I'm not convinced that we should worry a lot about subtle lock-free
algorithms in designing the "volatile" semantics.  Anyone writing
such code will want to use a library with finer control anyway.

Hans


-----Original Message-----
From: Maged Michael [mailto:magedm at us.ibm.com] 
Sent: Friday, March 11, 2005 12:59 PM
To: Doug Lea
Cc: Andrei Alexandrescu; asharji at plg.uwaterloo.ca; Ben Hutchings;
clark.nelson at intel.com; Doug Lea; Boehm, Hans; jimmaureenrogers at att.net;
Kevlin Henney; pabuhr at plg.uwaterloo.ca; Bill Pugh; Richard Bilson
Subject: Re: volatile and barriers (especially on PPC)

So I support either options (1) or (2): 

(1) (a) Accesses to volatiles are completely ordered as in Java. 
    (b) There are standard libraries (e.g. atomic_ops) , i.e., stack of
razor blades :-) that allow the programmer to write code with less
barrier 

(2) (a) Volatility is separate from ordering. 
    (b) Define constructs that allow the programmer to specify ordering
accurately, again the stack of razor blades. 

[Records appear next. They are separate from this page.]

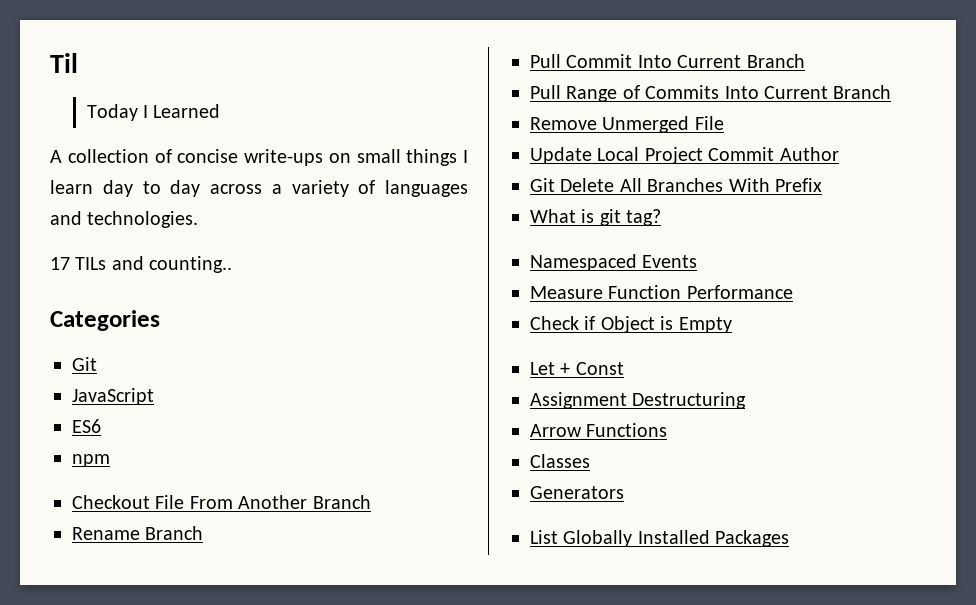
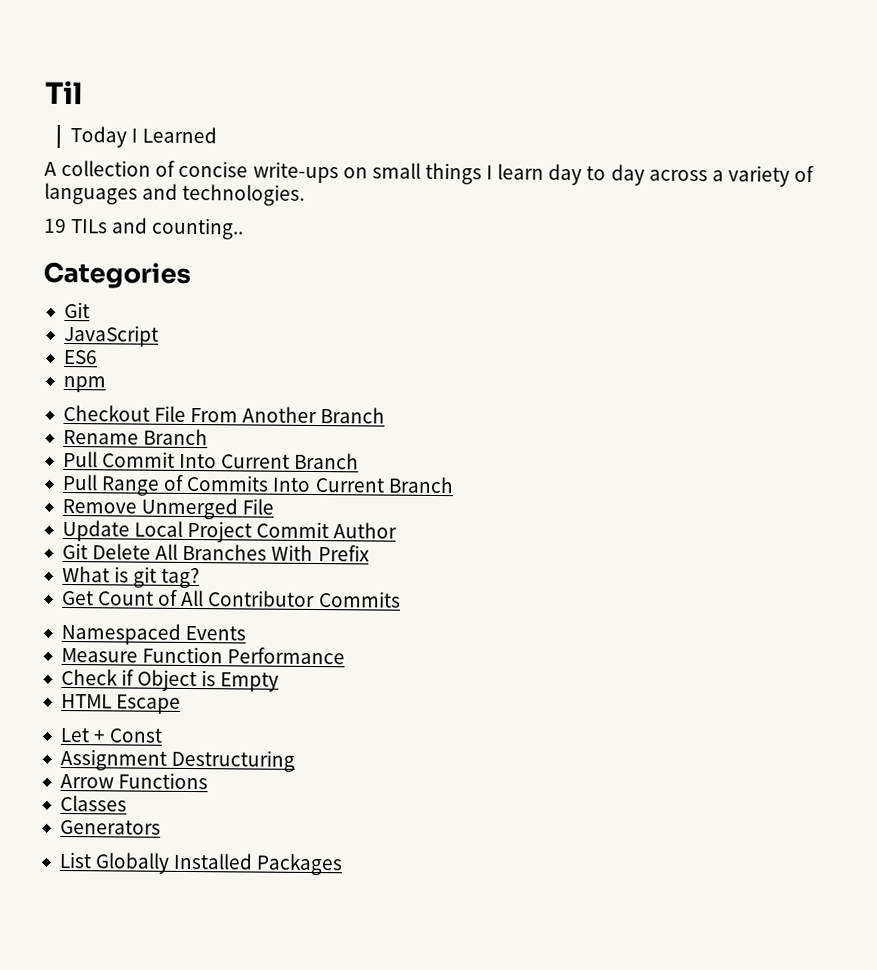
[50,257,70,270] 17 -> [44,218,67,234] 19
(662, 217) none -> [61,589,401,608] // Get Count of All Contributor Commits
(732, 325) none -> [60,693,182,714] // HTML Escape

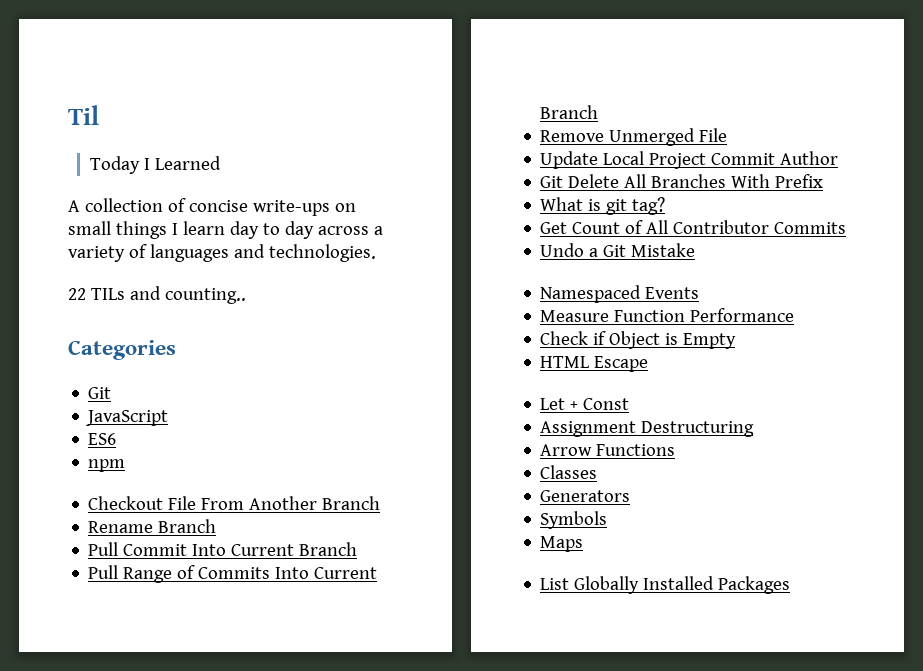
[44,218,67,234] 19 -> [68,288,86,300] 22
(401, 599) none -> [540,243,696,257] // Undo a Git Mistake
(161, 827) none -> [540,511,608,529] [540,536,584,552] // Symbols // Maps

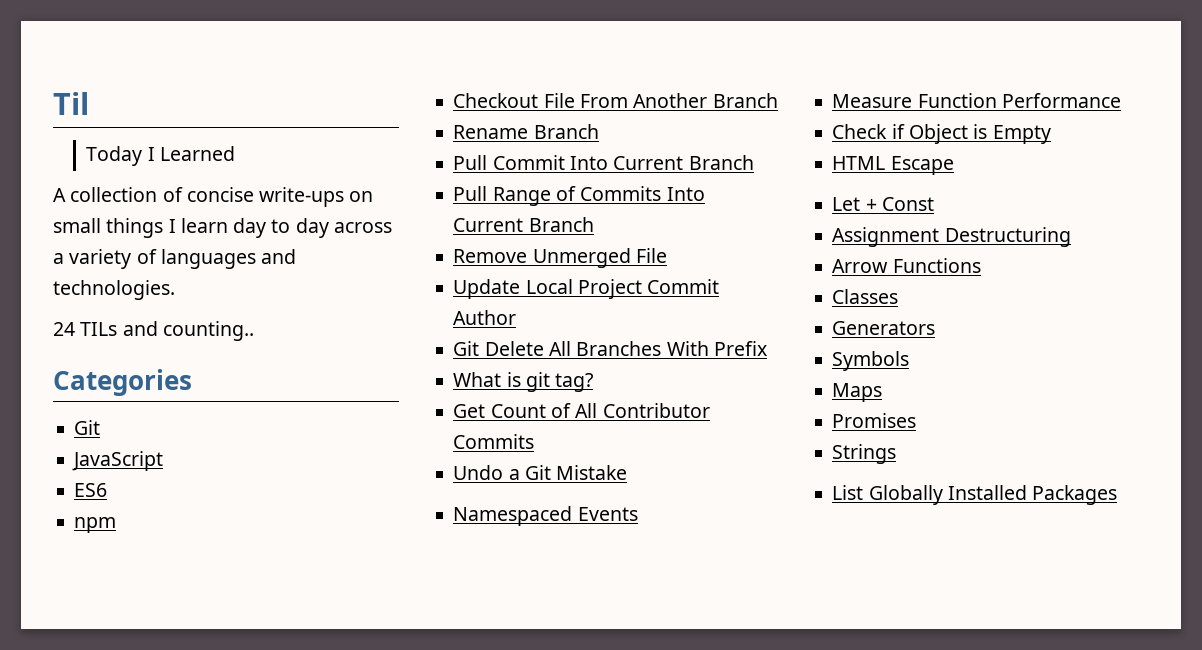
[68,288,86,300] 22 -> [53,322,75,336] 24
(584, 544) none -> [832,413,917,428] [832,444,897,464] // Promises // Strings

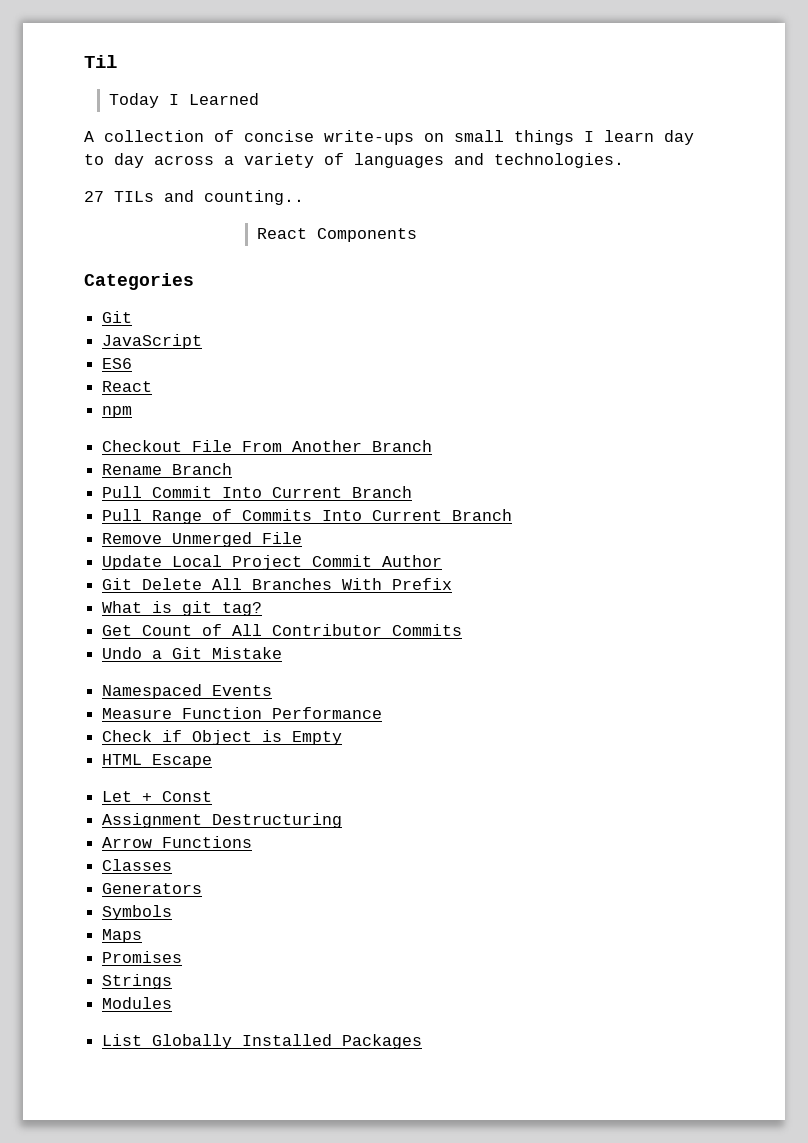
[53,322,75,336] 24 -> [84,191,104,202] 27
(254, 331) none -> [256,228,417,242] // React Components
(108, 490) none -> [102,381,153,392] // React
(897, 454) none -> [102,997,173,1009] // Modules

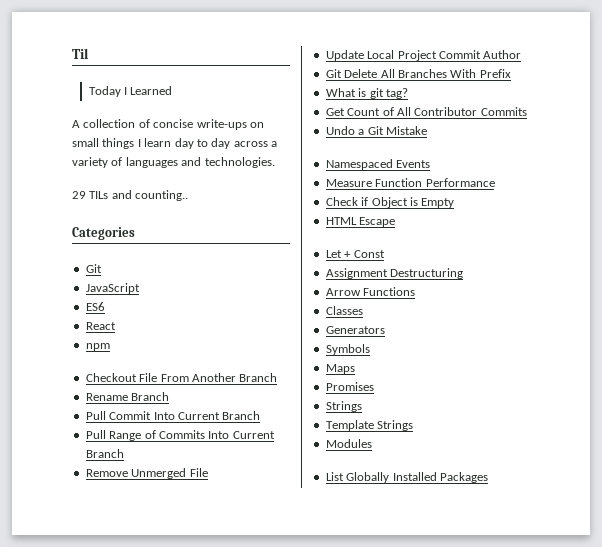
[84,191,104,202] 27 -> [72,191,86,199] 29
[256,228,417,242] // React Components -> (189, 195) none
(173, 981) none -> [325,420,414,431] // Template Strings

(3) Something in between. 

However, there is a possibility that the future ordinary programmer will
have to be savvy enough to handle a stack of sharp razors any way. I am
not a compiler expert, so I don't know if given programs written using
(1)(a) or (3) how successful the compiler can be in generating code as
fast (or almost as fast) as code generated for programs written using
(1)(b) or (2).  If the compiler is not successful, then there is the
possibility that the ordinary programmer might abandon volatile and use
only (1)(b) to seek performance.  Also, I hope we don't overestimate the
ability of compilers by only taking into account the few examples like
DCL that are widely used today while ignoring emerging algorithms that
may be popular in the future, in particular non-blocking transactions
and data structures. We need to look at enough examples to reach an
answer that takes that into account. My guess (again I am not compilers
expert) is that there will be many unnecessary barriers left unoptimized
in implementations of many efficient non-blocking algorithms. 

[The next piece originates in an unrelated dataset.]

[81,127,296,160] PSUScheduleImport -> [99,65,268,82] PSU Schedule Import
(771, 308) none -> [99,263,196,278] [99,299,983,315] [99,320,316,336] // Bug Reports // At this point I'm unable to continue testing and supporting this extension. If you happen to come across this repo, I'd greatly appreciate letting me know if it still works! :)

The following is from the java.util.concurrent ConcurrentLinkedQueue
class. I just numbered the memory accesses in the critical path. We need
to have the following ordering, assuming no speculative writes. 

1 before 2 
1 before 3 
2 before 4 
3 before 4 
3 before 6 


    public E poll() { 
        for (;;) { 
 1           Node<E> h = head; 
 2           Node<E> t = tail; 
 3           Node<E> first = h.getNext(); 
 4           if (h == head) { 
                if (h == t) { 
                    if (first == null) 
                        return null; 
                    else 
                        casTail(t, first); 
 5               } else if (casHead(h, first)) { 
 6                   E item = first.getItem(); 
                    if (item != null) { 
 7                       first.setItem(null); 
                        return item; 
                    } 
                    // else skip over deleted item, continue loop, 
                } 
            } 
        } 
    } 

If volatile doesn't have any memory ordering semantics and if we have
hypothetical memory barriers LoadLoad, LoadStore, StoreStore and
StoreLoad. We need LoadLoad between 1 and 2, and between 3 and 4. 
That is 2 LoadLoad barriers. 

If volatile has full barrier semantics, the compiler will have to assume
that the following ordering is required (in the critical path): 

1 before 2                                LoadLoad 
2 before 3                                 LoadLoad 
3 before 4                                 LoadLoad 
4 before 5                                 LoadLoad 
5 before 6 and 5 before 7        StoreStore/StoreLoad    (I don't think
LoadLoad/LoadStore is sufficient)* 
6 before returning                LoadLoad/LoadStore 
7 before returning                StoreStore/StoreLoad 

* CAS has both read and write semantics but I think that the compiler
will assume that the programmer intended for the write of the CAS to be
completed before 6 and 7 are initiated. 

Also even if we consider a simple example as DCL, if the compiler
doesn't know from where the function containing DCL was called, wouldn't
the compiler have to add a LoadLoad/StoreLoad barrier before the first
read in DCL? So, I am not sure that compilers can handle even DCL in
general, but they can handle it well if it is inlined.